Saturday, October 26, 2013

I Love This Time of Year

Several years ago, I was a member of a large online community, and joined a group that aimed to celebrate the Irish heritage of its members. It was a fun little thing, and I took to regularly posting Irish jokes, or the lyrics to traditional Irish songs - they started calling me the group's bard. And so one year I wrote this poem for them, drawing on the traditions of Samhain and some additional folklore. It needs some work, as I'd like the opening and closing lines to not rip off William Allingham's The Fairies, at least quite so blatantly. I'm sure there are other lines that are, if not blatant rip-offs, at least highly derivative, but I am at a loss to remember all of my sources at this point; I strongly doubt that the 15th line is original, because I like it too far, far too much for that to be the case. Still, I love this time of year, and either tonight or tomorrow, I plan to create a fun playlist on Spotify full of Halloween-y-type songs. I promise it will be full of Zombina and the Skeletones, and will probably also include soundtracks to Evil Dead: The Musical, and a punk version of The Rocky Horror Picture Show soundtrack, assuming I can dig up those CDs.

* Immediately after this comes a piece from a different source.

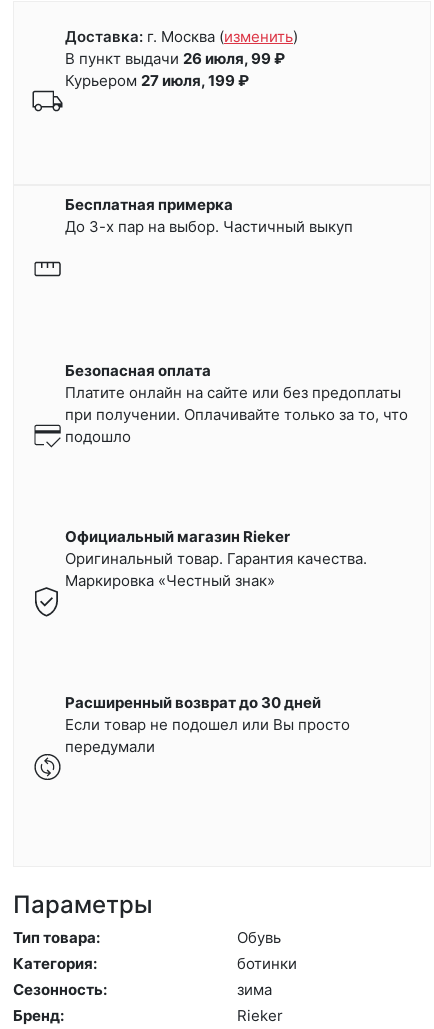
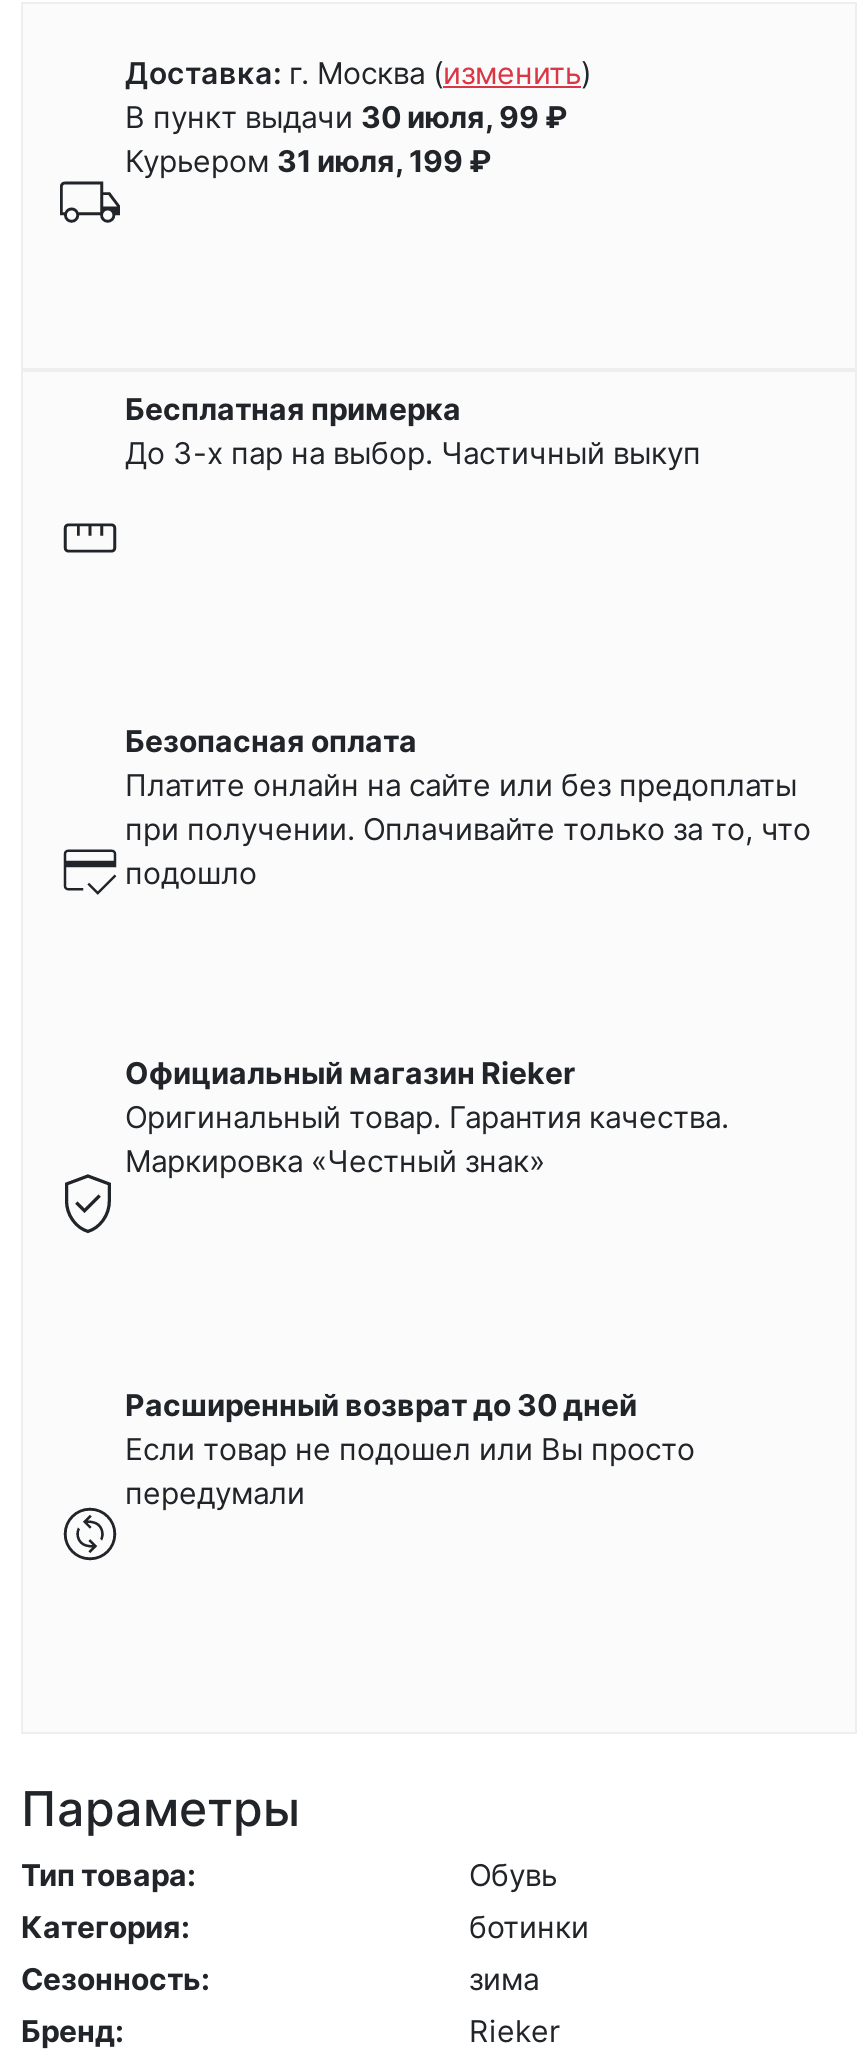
- В пункт выдачи 26 июля, 99 ₽
+ В пункт выдачи 30 июля, 99 ₽

- Курьером 27 июля, 199 ₽
+ Курьером 31 июля, 199 ₽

I may post a link to it here, if I remember. Anyway, here's the poem:

Samhain

We dare not go a-hunting, warns the poet,
For fear of the good folk in red caps.
A history of imagination weaves rich tradition around Samhain:
The new year begins with a new cycle in darkness;
The good folk dance with ghosts; witches make spells;
And the barriers between the worlds fade.
The dead, and those yet to live are able to walk the earth—
They are honored with feasts and entertainment,
While in the stillness of the dark half
Glimmers of new beginnings ready themselves for our hopes.
The festival of the dead is our final harvest,
Our livestock brought down from the hills to live closer and warm,
And the family works together, and whispers together:
Of fallen angels too good to be lost;
Of the lost gods of fallen Ireland with every charm but conscience;
Frightening tales of the pooka, born of the race of nightmares—
And witches, who sing their ancient rhymes and fly off
To their home in Slievenamon or over the Wicklow hills—
Their spells smell of the grave.
Up the airy mountain we go,
And down the rushing glen we return
To celebrate the closeness of the gods in the closing of summer.